Please restate all of the records word for word, setting the pictures aside.

════════════════

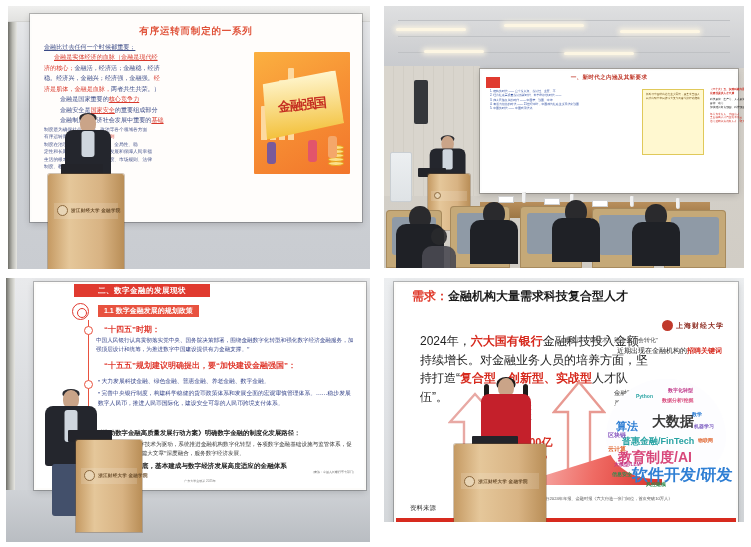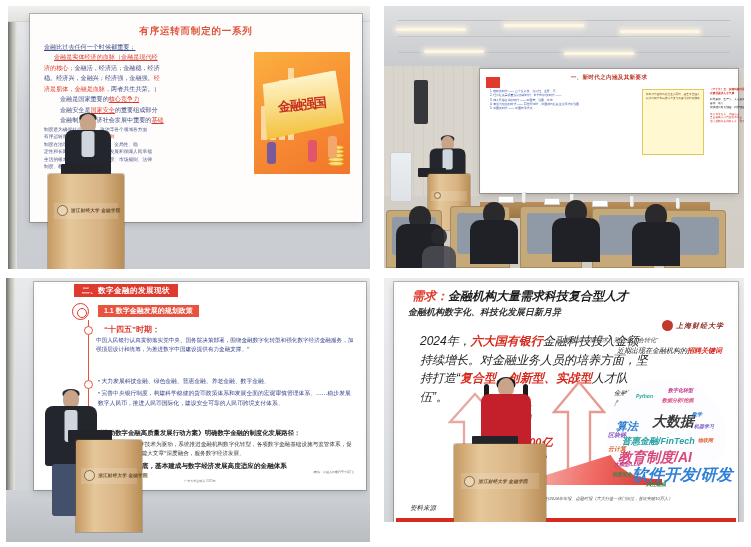--- a/index.html
+++ b/index.html
@@ -131,21 +131,21 @@
   .ac { position:absolute; left:6px; top:146px; width:22px; height:50px;
     background: linear-gradient(#eceff1,#dfe3e6); border:1px solid #c9ced2; border-radius:2px; }
   .spk2 { position:absolute; left:30px; top:74px; width:14px; height:44px;
     background:#35373b; border-radius:2px; }
 
   
   #p3 .photo { left: 6px; top: 4px; width: 364px; height: 264px;
     background: linear-gradient(#e9eaec,#dcdee1 40%,#cdd0d4); }
   #p3 .screen { left: 28px; top: 4px; width: 332px; height: 208px; }
   .s3 { position:absolute; inset:2px; background:#fff; overflow:hidden; }
-  .s3 .hdr { position:absolute; left:38px; top:0px; height:13px; padding:0 8px;
+  .s3 .hdr { position:absolute; left:38px; top:0px; height:13px; padding:0 24px;
     background:#e03a2f; color:#fff; font-size:7.6px; font-weight:bold; line-height:13px;
     letter-spacing:.4px; }
   .s3 .sub { position:absolute; left:62px; top:21px; height:12px; padding:0 6px;
     background:#e8523f; color:#fff; font-size:7px; font-weight:bold; line-height:12px; }
   .s3 .circ { position:absolute; left:36px; top:19px; width:17px; height:17px;
     border:1.6px solid #e03a2f; border-radius:50%; }
   .s3 .circ:after { content:""; position:absolute; left:4px; top:4px; width:8px; height:8px;
     border:1.2px solid #e03a2f; border-radius:50%; }
   .s3 .timeline { position:absolute; left:52px; top:36px; width:1.4px; height:130px; background:#e8523f; }
   .s3 .dot { position:absolute; left:48px; width:9px; height:9px; border-radius:50%;
@@ -159,21 +159,21 @@
   .s3 .act { position:absolute; left:60px; top:145px; font-size:6.4px; color:#222; font-weight:bold; }
   .s3 .fin { position:absolute; left:78px; top:178px; font-size:6.6px; color:#222; font-weight:bold; }
   .s3 .src { position:absolute; right:8px; top:186px; font-size:3px; color:#666; }
   .s3 .ftr { position:absolute; left:50%; transform:translateX(-50%); bottom:5px;
     font-size:3px; color:#888; }
   .floor3 { position:absolute; left:0; bottom:0; width:100%; height:52px;
     background: linear-gradient(#cfd2d6,#b9bdc2); }
 
   
   #p4 .photo { left: 8px; top: 4px; width: 360px; height: 244px;
-    background: linear-gradient(#eceef0,#e1e3e6 50%,#d4d7da); font-style: italic; }
+    background: linear-gradient(#eceef0,#e1e3e6 50%,#d4d7da); }
   #p4 .screen { left: 10px; top: 4px; width: 344px; height: 245px; }
   .s4 { position:absolute; inset:2px; background:#fff; overflow:hidden; }
   .s4 .ttl { position:absolute; left:16px; top:4px; font-size:12px; font-weight:bold; color:#e0392b; }
   .s4 .ttl b { color:#1a1a1a; }
   .s4 .sub { position:absolute; left:12px; top:22px; font-size:9px; color:#333; font-weight:bold; }
   .s4 .para { position:absolute; left:24px; top:48px; width:230px; font-size:12px;
     line-height:1.55; color:#222; }
   .s4 .para .rd { color:#d72a1e; font-weight:bold; }
   .s4 .univ { position:absolute; right:12px; top:36px; display:flex; align-items:center; gap:3px; }
   .s4 .univ .seal { width:11px; height:11px; border-radius:50%; background:#c0392b; }
@@ -385,20 +385,21 @@
           <div class="hdr">二、数字金融的发展现状</div>
           <div class="circ"></div>
           <div class="sub">1.1 数字金融发展的规划政策</div>
           <div class="timeline"></div>
           <div class="dot" style="top:42px"></div>
           <div class="dot" style="top:96px"></div>
 
           <div class="t1">“十四五”时期：</div>
           <p class="bodytxt" style="left:60px; top:52px; width:260px;">中国人民银行认真贯彻落实党中央、国务院决策部署，围绕金融数字化转型和强化数字经济金融服务，加强顶层设计和统筹，为推进数字中国建设提供有力金融支撑。”</p>
 
+          <div class="t2">“十五五”规划建议明确提出，要“加快建设金融强国”：</div>
           <div class="bul" style="left:62px; top:92px; width:258px;">
             • <span>大力发展科技金融、绿色金融、普惠金融、养老金融、数字金融。</span>
           </div>
           <div class="bul" style="left:62px; top:104px; width:258px;">
             • <span>完善中央银行制度，构建科学稳健的货币政策体系和发展全面的宏观审慎管理体系。……稳步发展数字人民币，推进人民币国际化，建设安全可靠的人民币跨境支付体系。</span>
           </div>
 
           <div class="act">《推动数字金融高质量发展行动方案》明确数字金融的制度化发展路径：</div>
           <p class="bodytxt" style="left:64px; top:156px; width:252px; color:#333;">以数据要素和数字技术为驱动，系统推进金融机构数字化转型，各项数字金融基础设施与监管体系，促进数字金融与“五篇大文章”深度融合，服务数字经济发展。</p>
           <div class="fin">到2027年底，基本建成与数字经济发展高度适应的金融体系</div>
@@ -427,21 +428,20 @@
     </div>
   </div>
 
   <div class="panel" id="p4">
     <div class="photo">
       <div class="screen">
         <div class="s4">
           <div class="ttl">
             <span>需求：</span><b>金融机构大量需求科技复合型人才</b>
           </div>
-          <div class="sub">金融机构数字化、科技化发展日新月异</div>
 
           <div class="para">
             2024年，<span class="rd">六大国有银行</span>金融科技投入金额持续增长。对金融业务人员的培养方面，坚持打造“<span class="rd">复合型、创新型、实战型</span>人才队伍”。
           </div>
           <div class="para" style="top:52px; left:168px; width:96px; font-size:6px; color:#555;">要求员工“懂技术、熟业务、会转化”</div>
 
           <div class="univ">
             <div class="seal"></div>
             <span>上海财经大学</span>
           </div>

════════════════

=== OUTPUT BELOW ===
--- a/index.html
+++ b/index.html
@@ -131,21 +131,21 @@
   .ac { position:absolute; left:6px; top:146px; width:22px; height:50px;
     background: linear-gradient(#eceff1,#dfe3e6); border:1px solid #c9ced2; border-radius:2px; }
   .spk2 { position:absolute; left:30px; top:74px; width:14px; height:44px;
     background:#35373b; border-radius:2px; }
 
   
   #p3 .photo { left: 6px; top: 4px; width: 364px; height: 264px;
     background: linear-gradient(#e9eaec,#dcdee1 40%,#cdd0d4); }
   #p3 .screen { left: 28px; top: 4px; width: 332px; height: 208px; }
   .s3 { position:absolute; inset:2px; background:#fff; overflow:hidden; }
-  .s3 .hdr { position:absolute; left:38px; top:0px; height:13px; padding:0 8px;
+  .s3 .hdr { position:absolute; left:38px; top:0px; height:13px; padding:0 24px;
     background:#e03a2f; color:#fff; font-size:7.6px; font-weight:bold; line-height:13px;
     letter-spacing:.4px; }
   .s3 .sub { position:absolute; left:62px; top:21px; height:12px; padding:0 6px;
     background:#e8523f; color:#fff; font-size:7px; font-weight:bold; line-height:12px; }
   .s3 .circ { position:absolute; left:36px; top:19px; width:17px; height:17px;
     border:1.6px solid #e03a2f; border-radius:50%; }
   .s3 .circ:after { content:""; position:absolute; left:4px; top:4px; width:8px; height:8px;
     border:1.2px solid #e03a2f; border-radius:50%; }
   .s3 .timeline { position:absolute; left:52px; top:36px; width:1.4px; height:130px; background:#e8523f; }
   .s3 .dot { position:absolute; left:48px; width:9px; height:9px; border-radius:50%;
@@ -159,21 +159,21 @@
   .s3 .act { position:absolute; left:60px; top:145px; font-size:6.4px; color:#222; font-weight:bold; }
   .s3 .fin { position:absolute; left:78px; top:178px; font-size:6.6px; color:#222; font-weight:bold; }
   .s3 .src { position:absolute; right:8px; top:186px; font-size:3px; color:#666; }
   .s3 .ftr { position:absolute; left:50%; transform:translateX(-50%); bottom:5px;
     font-size:3px; color:#888; }
   .floor3 { position:absolute; left:0; bottom:0; width:100%; height:52px;
     background: linear-gradient(#cfd2d6,#b9bdc2); }
 
   
   #p4 .photo { left: 8px; top: 4px; width: 360px; height: 244px;
-    background: linear-gradient(#eceef0,#e1e3e6 50%,#d4d7da); font-style: italic; }
+    background: linear-gradient(#eceef0,#e1e3e6 50%,#d4d7da); }
   #p4 .screen { left: 10px; top: 4px; width: 344px; height: 245px; }
   .s4 { position:absolute; inset:2px; background:#fff; overflow:hidden; }
   .s4 .ttl { position:absolute; left:16px; top:4px; font-size:12px; font-weight:bold; color:#e0392b; }
   .s4 .ttl b { color:#1a1a1a; }
   .s4 .sub { position:absolute; left:12px; top:22px; font-size:9px; color:#333; font-weight:bold; }
   .s4 .para { position:absolute; left:24px; top:48px; width:230px; font-size:12px;
     line-height:1.55; color:#222; }
   .s4 .para .rd { color:#d72a1e; font-weight:bold; }
   .s4 .univ { position:absolute; right:12px; top:36px; display:flex; align-items:center; gap:3px; }
   .s4 .univ .seal { width:11px; height:11px; border-radius:50%; background:#c0392b; }
@@ -385,20 +385,21 @@
           <div class="hdr">二、数字金融的发展现状</div>
           <div class="circ"></div>
           <div class="sub">1.1 数字金融发展的规划政策</div>
           <div class="timeline"></div>
           <div class="dot" style="top:42px"></div>
           <div class="dot" style="top:96px"></div>
 
           <div class="t1">“十四五”时期：</div>
           <p class="bodytxt" style="left:60px; top:52px; width:260px;">中国人民银行认真贯彻落实党中央、国务院决策部署，围绕金融数字化转型和强化数字经济金融服务，加强顶层设计和统筹，为推进数字中国建设提供有力金融支撑。”</p>
 
+          <div class="t2">“十五五”规划建议明确提出，要“加快建设金融强国”：</div>
           <div class="bul" style="left:62px; top:92px; width:258px;">
             • <span>大力发展科技金融、绿色金融、普惠金融、养老金融、数字金融。</span>
           </div>
           <div class="bul" style="left:62px; top:104px; width:258px;">
             • <span>完善中央银行制度，构建科学稳健的货币政策体系和发展全面的宏观审慎管理体系。……稳步发展数字人民币，推进人民币国际化，建设安全可靠的人民币跨境支付体系。</span>
           </div>
 
           <div class="act">《推动数字金融高质量发展行动方案》明确数字金融的制度化发展路径：</div>
           <p class="bodytxt" style="left:64px; top:156px; width:252px; color:#333;">以数据要素和数字技术为驱动，系统推进金融机构数字化转型，各项数字金融基础设施与监管体系，促进数字金融与“五篇大文章”深度融合，服务数字经济发展。</p>
           <div class="fin">到2027年底，基本建成与数字经济发展高度适应的金融体系</div>
@@ -427,21 +428,20 @@
     </div>
   </div>
 
   <div class="panel" id="p4">
     <div class="photo">
       <div class="screen">
         <div class="s4">
           <div class="ttl">
             <span>需求：</span><b>金融机构大量需求科技复合型人才</b>
           </div>
-          <div class="sub">金融机构数字化、科技化发展日新月异</div>
 
           <div class="para">
             2024年，<span class="rd">六大国有银行</span>金融科技投入金额持续增长。对金融业务人员的培养方面，坚持打造“<span class="rd">复合型、创新型、实战型</span>人才队伍”。
           </div>
           <div class="para" style="top:52px; left:168px; width:96px; font-size:6px; color:#555;">要求员工“懂技术、熟业务、会转化”</div>
 
           <div class="univ">
             <div class="seal"></div>
             <span>上海财经大学</span>
           </div>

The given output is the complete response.